Delete File From History

Info
It is important to note that this use case is limited to simple cases where the “bad” changes were made relatively recently, as any pipeline update since then will make it impossible.

In rare cases, you might need to delete a particular file from a given commit and further choose to delete its complete history. In such a case, you will need to:

  • Create a new commit in which you surgically remove the problematic file.

    1. Start a new commit:
      pachctl start commit <repo>@<branch>
    2. Delete all corrupted files from the newly opened commit:
      pachctl delete file <repo>@<branch or commitID>:/path/to/files
    3. Finish the commit:
      pachctl finish commit <repo>@<branch>
  • Optionally, wipe this file from your history by squashing the initial bad commit and all its children up to the newly finished commit.

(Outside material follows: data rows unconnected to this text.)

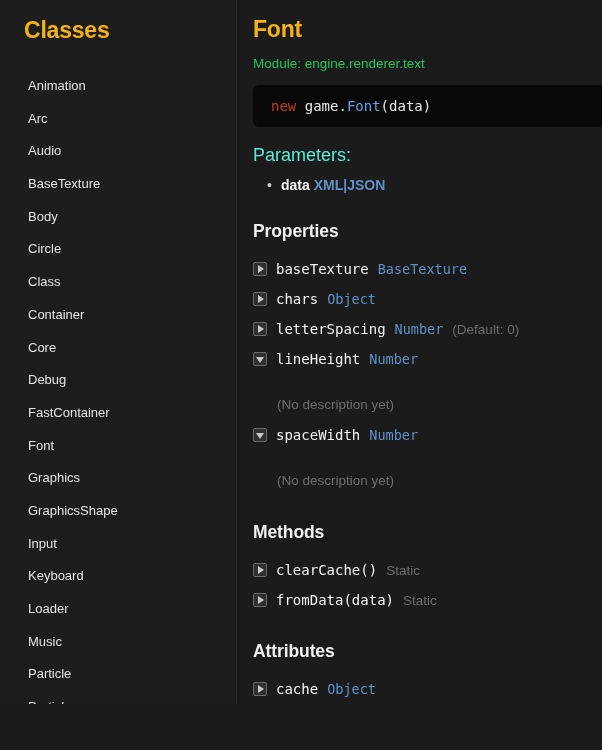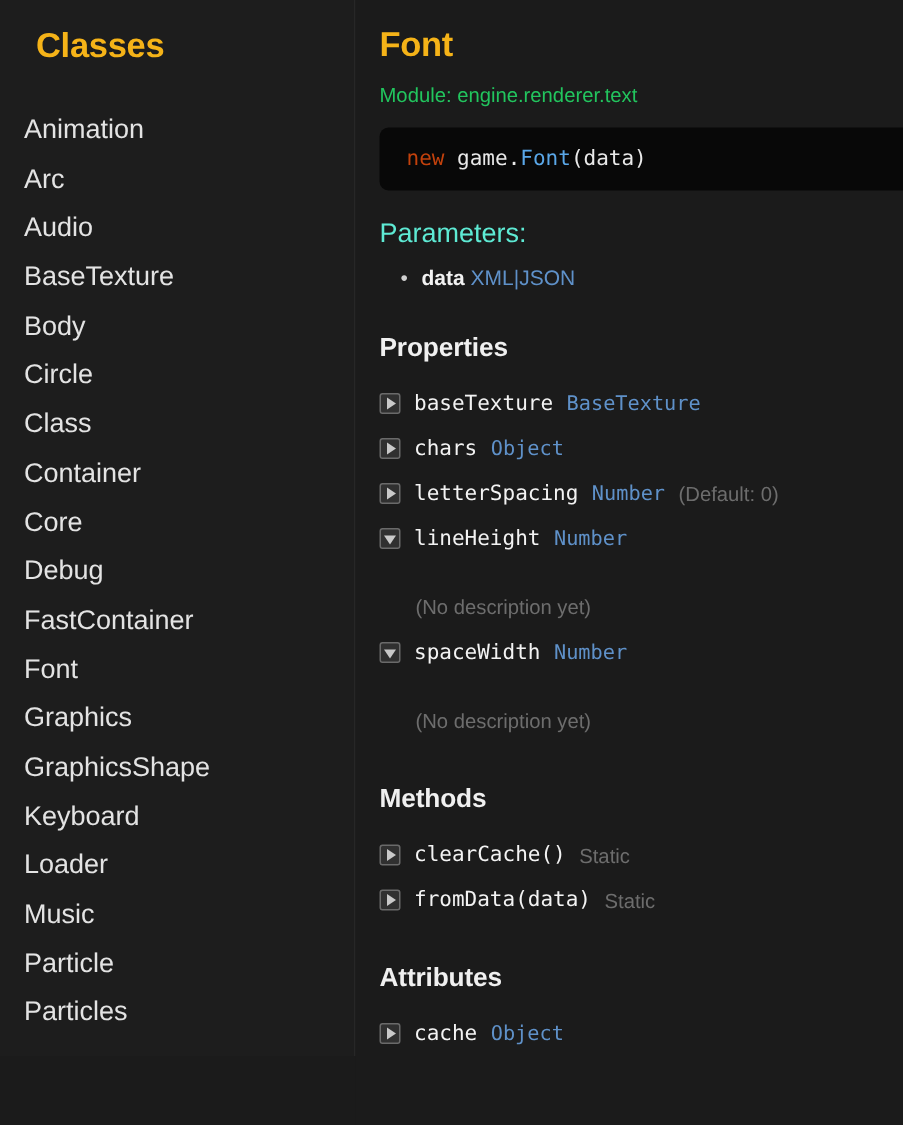--- a/index.html
+++ b/index.html
@@ -38,23 +38,23 @@
     letter-spacing: -0.2px;
     line-height: 28px;
   }
 
   #class-list {
     list-style: none;
     margin-top: 26px;
   }
 
   .class-item {
-    font-size: 18px;
+    font-size: 13px;
     color: #e3e3e3;
-    padding: 0 0 0 16px;
+    padding: 0 0 0 28px;
     height: 32.7px;
     line-height: 32.7px;
     cursor: pointer;
     white-space: nowrap;
   }
 
   
   #main {
     flex: 1;
     height: 750px;
@@ -109,21 +109,21 @@
     position: relative;
     line-height: 20px;
   }
   .param-item::before {
     content: "\2022";
     position: absolute;
     left: -14px;
     color: #cfcfcf;
   }
   .param-name { color: #f2f2f2; font-weight: bold; }
-  .param-type { color: #5f91c9; font-weight: normal; }
+  .param-type { color: #5f91c9; font-weight: bold; }
 
   .section-heading {
     font-size: 17.5px;
     font-weight: bold;
     color: #f0f0f0;
     margin-top: 26px;
     letter-spacing: -0.1px;
   }
 
   .member-list { list-style: none; margin-top: 12px; }
@@ -208,20 +208,21 @@
       <li class="class-item">Body</li>
       <li class="class-item">Circle</li>
       <li class="class-item">Class</li>
       <li class="class-item">Container</li>
       <li class="class-item">Core</li>
       <li class="class-item">Debug</li>
       <li class="class-item">FastContainer</li>
       <li class="class-item">Font</li>
       <li class="class-item">Graphics</li>
       <li class="class-item">GraphicsShape</li>
+      <li class="class-item">Input</li>
       <li class="class-item">Keyboard</li>
       <li class="class-item">Loader</li>
       <li class="class-item">Music</li>
       <li class="class-item">Particle</li>
       <li class="class-item">Particles</li>
     </ul>
 </aside>
 
 <main id="main">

    Unless the subsequent commits overwrote or deleted the bad data, the data might still be present in the children commits. Squashing those commits cleans up your commit history and ensures that the errant data is not available when non-HEAD versions of the data are read.

Example

In the simple example below, we want to delete file C in commit 2. How would we do that?

For now, pachctl list file repo@master returns the files A’, B, C’, E, F.

Delete data example
  • A’ and C’ are altered versions of files A and C.
  • We create a new commit in which we surgically remove file C:

      pachctl start commit repo@master
      pachctl delete file repo@master:path/to/C
      pachctl finish commit repo@master   

    At this point, pachctl list file repo@master returns the files A’, B, E, F. We removed file C. However, it still exists in the commit history.

  • To remove C from the commit history, we squash the commits in which C appears, all the way down to the last commit.

      pachctl squash commitID2
      pachctl squash commitID3

    It is as if C never existed.